- By Andrew Woolfolk
- Published: April 3rd, 2012
This past weekend, my roommate and I participated in an internship opportunity at Martinsville Speedway in Ridgeway, Va. for the Goody’s 500 Spring Cup race. Our assignment was to help the head of public relations, Mike Smith, in the everyday duties that arise during a NASCAR race. From handing out race statistics to encountering journalists in the pressroom to taking pictures of the racecourse for the track’s Facebook page, it was an experience for the ages. It’s hard to beat a weekend that includes walking along the pavement, shaking hands with Jeff Gordon, and snapping a photo or two with the king of NASCAR himself, Richard Petty.
But before a majority of those reading this story shrug their shoulders and denounce the sport as nothing more than a few non-athletic rednecks making constant left turns while its hillbilly fan base screams in support, let me say this:
I once held a similar view, and I was wrong.

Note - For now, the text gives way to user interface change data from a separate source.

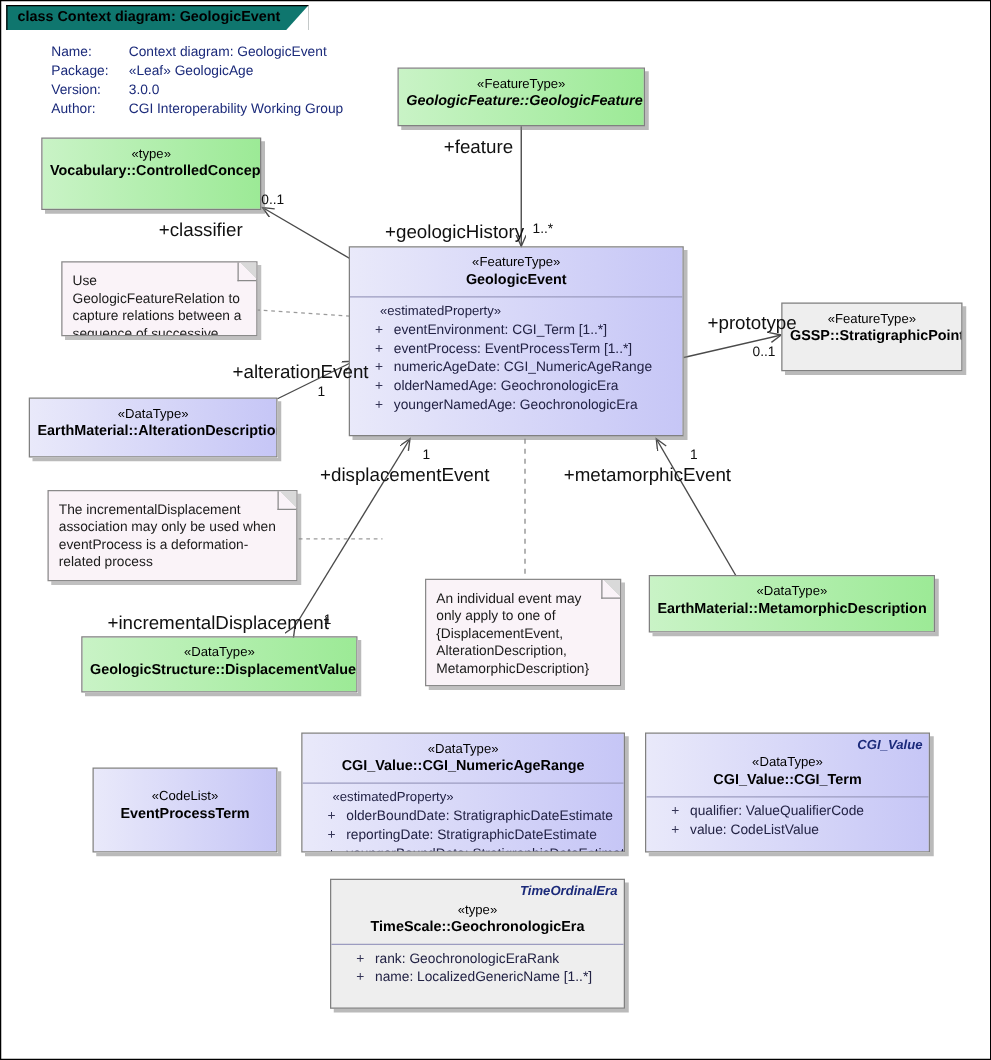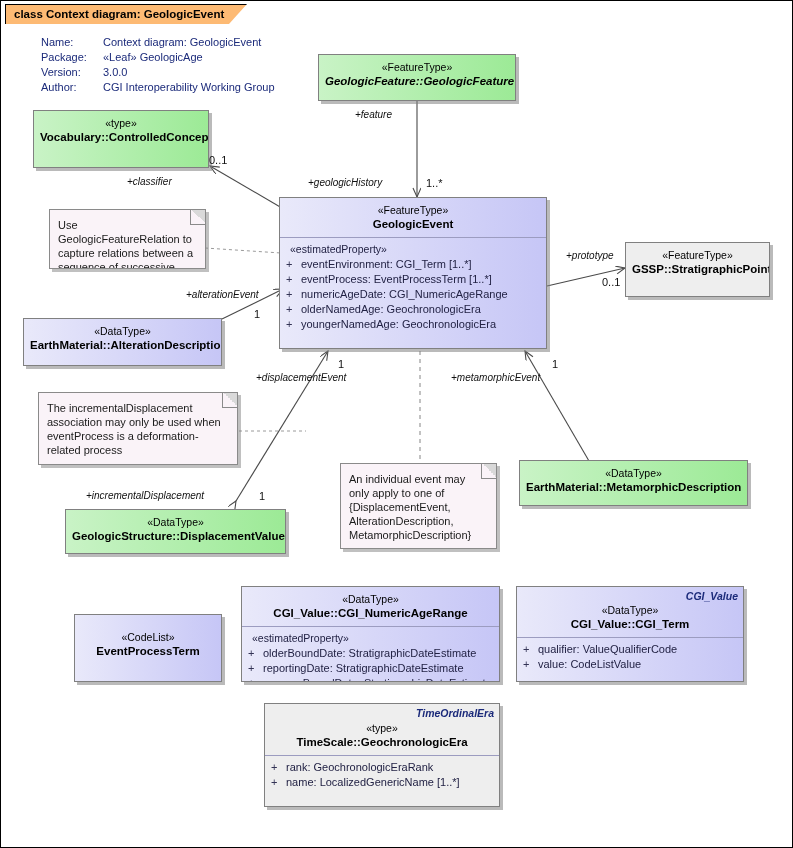--- a/index.html
+++ b/index.html
@@ -25,7 +25,7 @@
     left: 4px;
     top: 3px;
     height: 19px;
-    background: #fdba74;
+    background: #0f766e;
     border: 1px solid #000000;
     border-bottom: none;
     padding: 0 22px 0 8px;

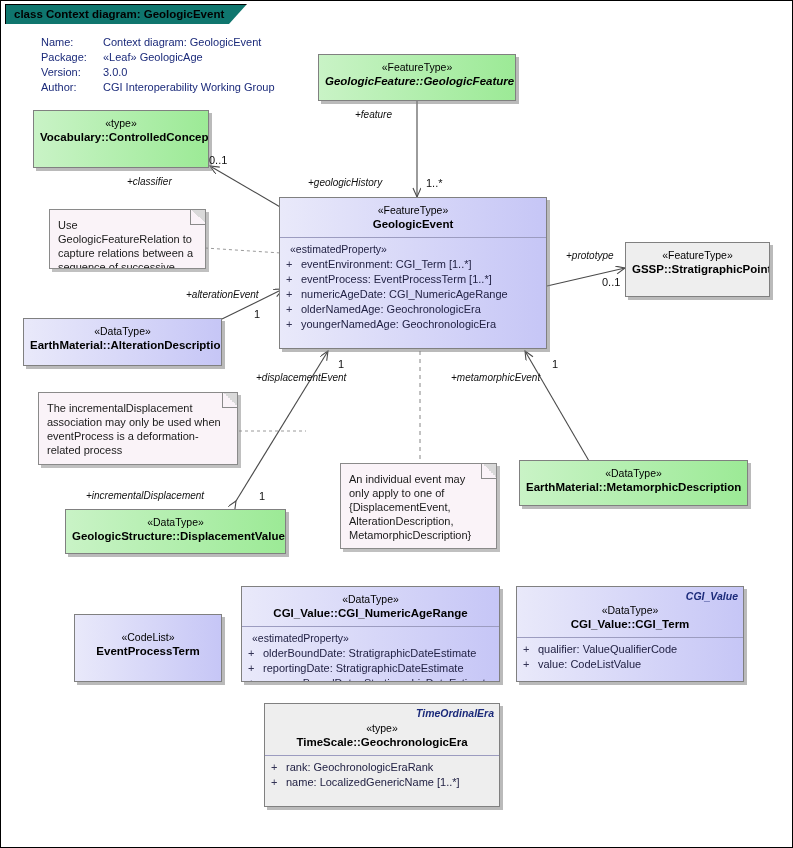--- a/index.html
+++ b/index.html
@@ -158,10 +158,9 @@
   
   .lbl {
     position: absolute;
-    font-size: 10px;
+    font-size: 15px;
     color: #101010;
     white-space: nowrap;
-    font-style: italic;
   }
   .mult {
     position: absolute;

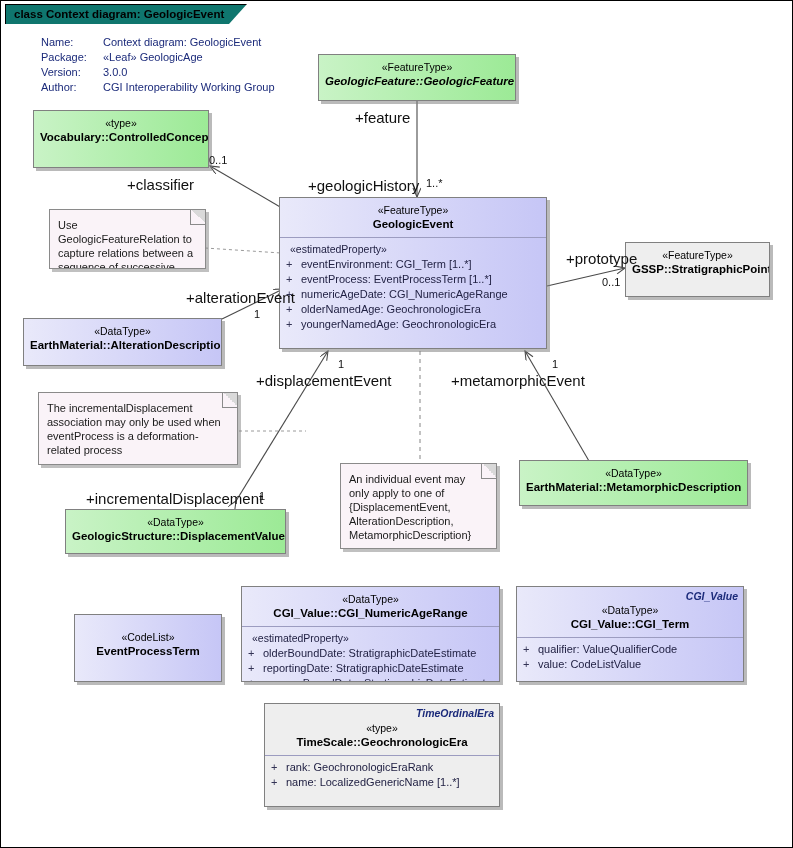--- a/index.html
+++ b/index.html
@@ -108,7 +108,7 @@
     font-size: 0;
   }
   .cls .attrs {
-    padding: 4px 4px 6px 6px;
+    padding: 4px 4px 6px 20px;
   }
   .cls .attrline {
     line-height: 15px;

After attending a few races, I realized that NASCAR is a sport you must experience. It’s not like football or basketball in the sense that it’s not as television friendly to the average viewer, and NASCAR officials would likely even admit that. In football, the action seems to increase after every single play. Likewise, in basketball, the excitement seems to be continuous. From a fast break to a slam-dunk to a fade away three pointer, audiences are hooked.
But the thrills and spills of NASCAR are harder to transfer through a television screen. You can’t explain the roar of the engines, the speed of the cars, the crunching sound of a crash, or the smell of the burnt rubber to someone who hasn’t been to a race. Watching on cable just doesn’t engage your senses.
Nor can you fully grasp the amount of skill the drivers have if you are watching it on television. Each inch is critical. Move one inch too close to the left side and you’re crashing into someone’s front bumper, which could easily send you both into the wall. One too many to the right, and you’re bumping into the wall. There goes your paint job and more importantly, there goes your speed.
As for the drivers as people, it’s hard to not respect them when you see them work. The focus it requires to drive how they do is unbelievable. Outside of the car, drivers are just as impressive, regularly stopping to say hello to fans and sign autographs whenever possible. You begin to realize that these drivers aren’t the stuttering redneck drivers from “Talladega Nights: The Ballad of Ricky Bobby.” They’re friendly and approachable, yet vastly complex and competitive people.
And with race weekends come the little thrills. Truck Series races, which serve as a minor league of sorts for NASCAR, are held a day or two before the Sprint Cup races. For most of those drivers, a win could mean a few more weeks of sponsorships, and a crash could mean they’re out of a job. Pressure is an understatement.
Another pleasure of being at a NASCAR event is not having breaks from the action with commercials or timeouts, and who doesn’t enjoy that? It’s nonstop racing from start to finish.
This fast race was the fourth one that I have had the privilege to work at, and I can say that this last race was just as good as the first. Still, many won’t realize the significance of race weekends until they give it a try. Liberty’s sports management program has provided trips to students to experience all of the ins-and-outs of the sport in past semesters. Other than Martinsville Speedway, recent classes have also been to Richmond International Raceway, one of the best tracks in the sport.
For those who have a bad image of NASCAR, I would simply say, “try it.” You don’t even need to go to a cup race. South Boston Speedway in South Boston, Va. and Motor Mile Speedway in Radford, Va. are both nearby racetracks less than two hours away that provide outstanding races for cheap prices this spring. Give them a shot and see if you’re not hooked when all the dust settles.